PROBLEM STATEMENT: Your reply should contain only the line with "order number: 4594809921 -> 4594809421" and the lines after it through the end of the data, each written out exactly.
-- -- --
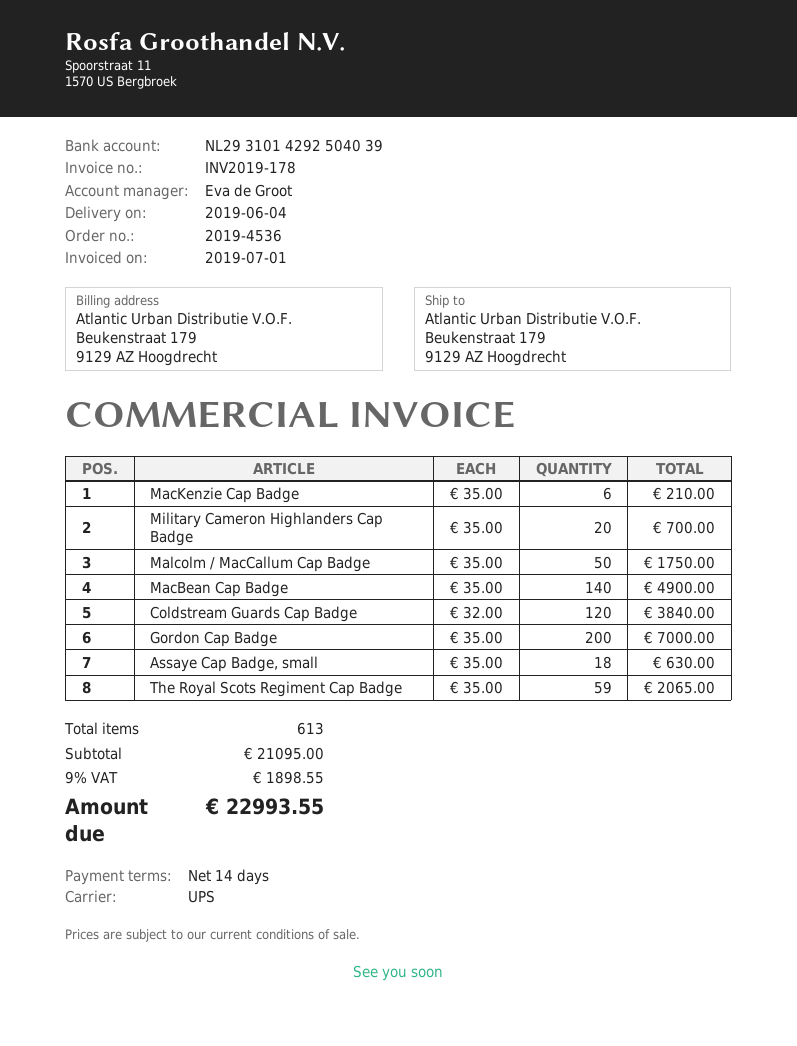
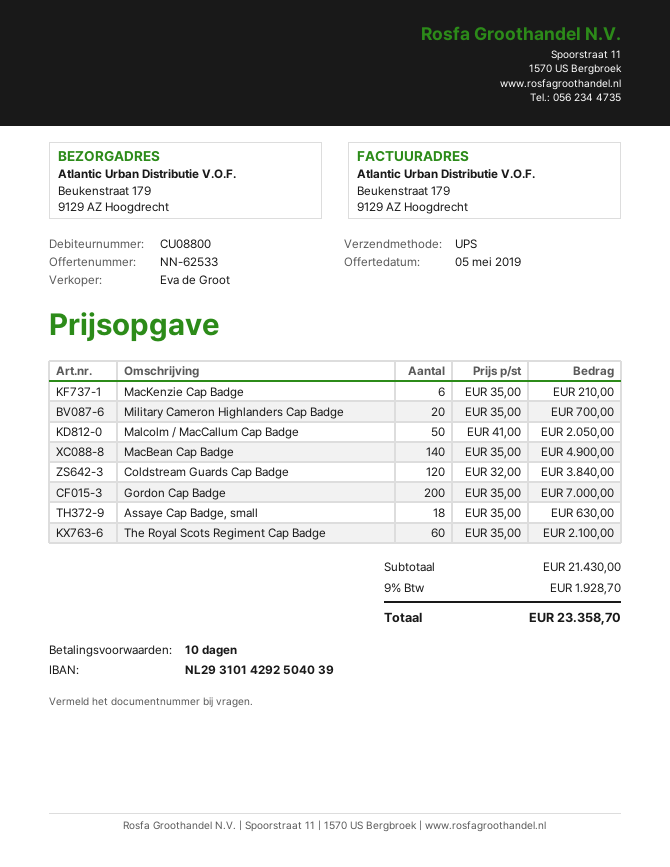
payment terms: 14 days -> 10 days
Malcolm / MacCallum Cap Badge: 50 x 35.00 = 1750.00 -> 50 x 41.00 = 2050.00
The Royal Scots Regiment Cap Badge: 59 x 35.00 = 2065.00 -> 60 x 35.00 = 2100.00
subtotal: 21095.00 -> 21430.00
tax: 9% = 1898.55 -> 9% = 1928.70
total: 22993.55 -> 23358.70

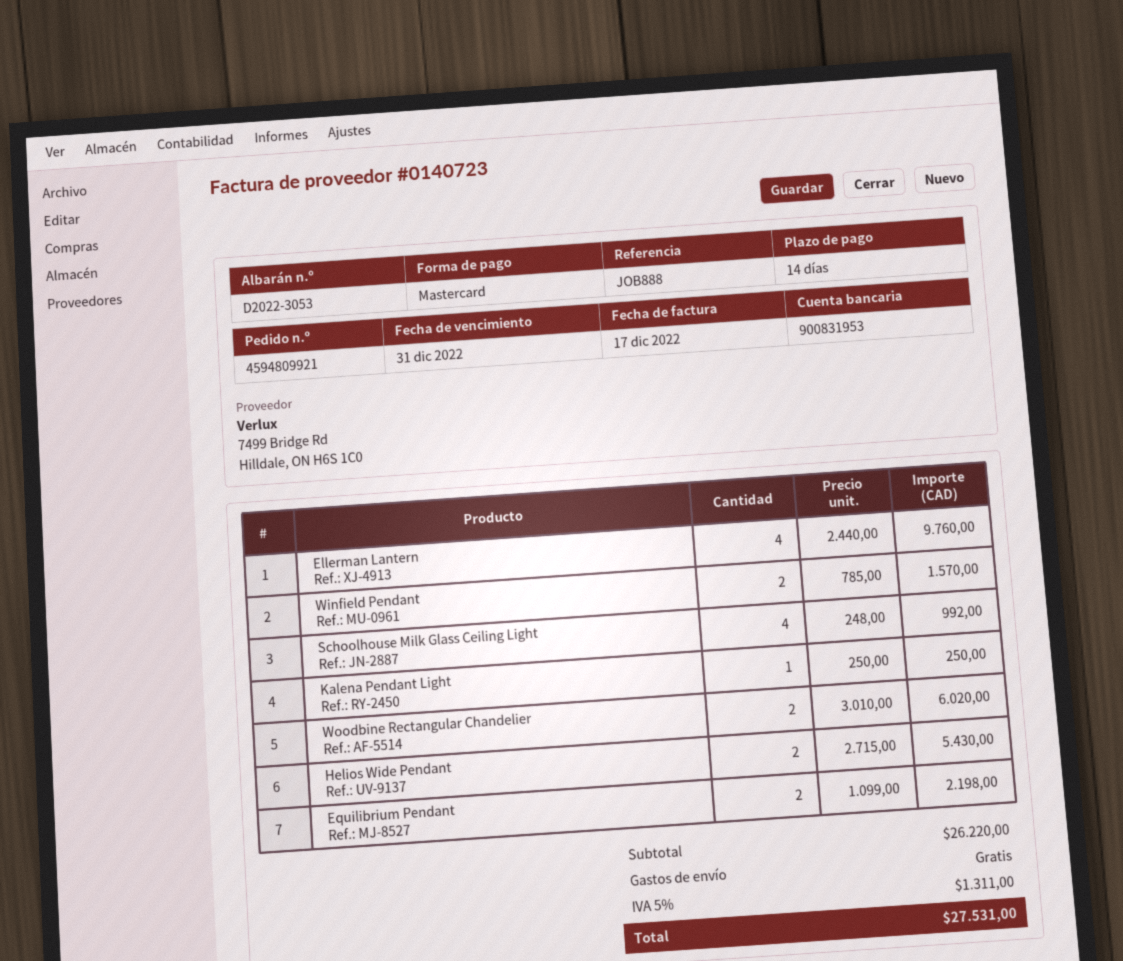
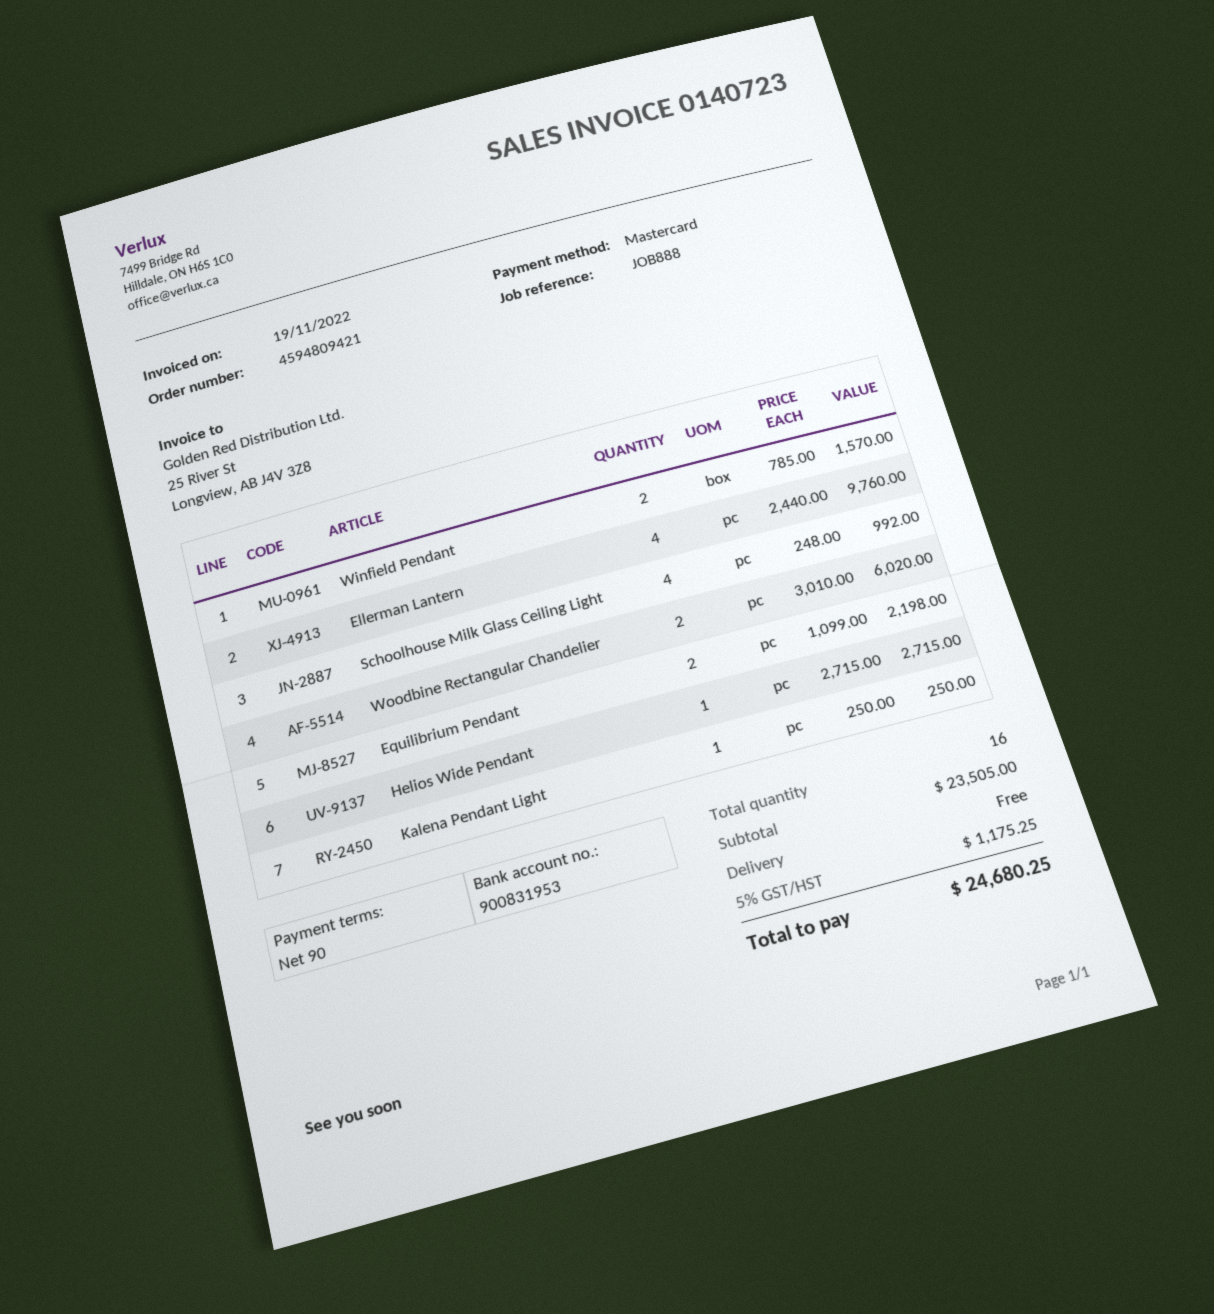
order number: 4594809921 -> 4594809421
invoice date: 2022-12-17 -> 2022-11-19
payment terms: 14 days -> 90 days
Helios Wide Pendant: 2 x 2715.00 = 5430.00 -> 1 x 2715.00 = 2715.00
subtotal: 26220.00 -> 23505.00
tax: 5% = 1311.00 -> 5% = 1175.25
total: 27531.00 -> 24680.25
-- -- --
THE COMPLETED TASK:
order number: 4594809921 -> 4594809421
invoice date: 2022-12-17 -> 2022-11-19
payment terms: 14 days -> 90 days
Helios Wide Pendant: 2 x 2715.00 = 5430.00 -> 1 x 2715.00 = 2715.00
subtotal: 26220.00 -> 23505.00
tax: 5% = 1311.00 -> 5% = 1175.25
total: 27531.00 -> 24680.25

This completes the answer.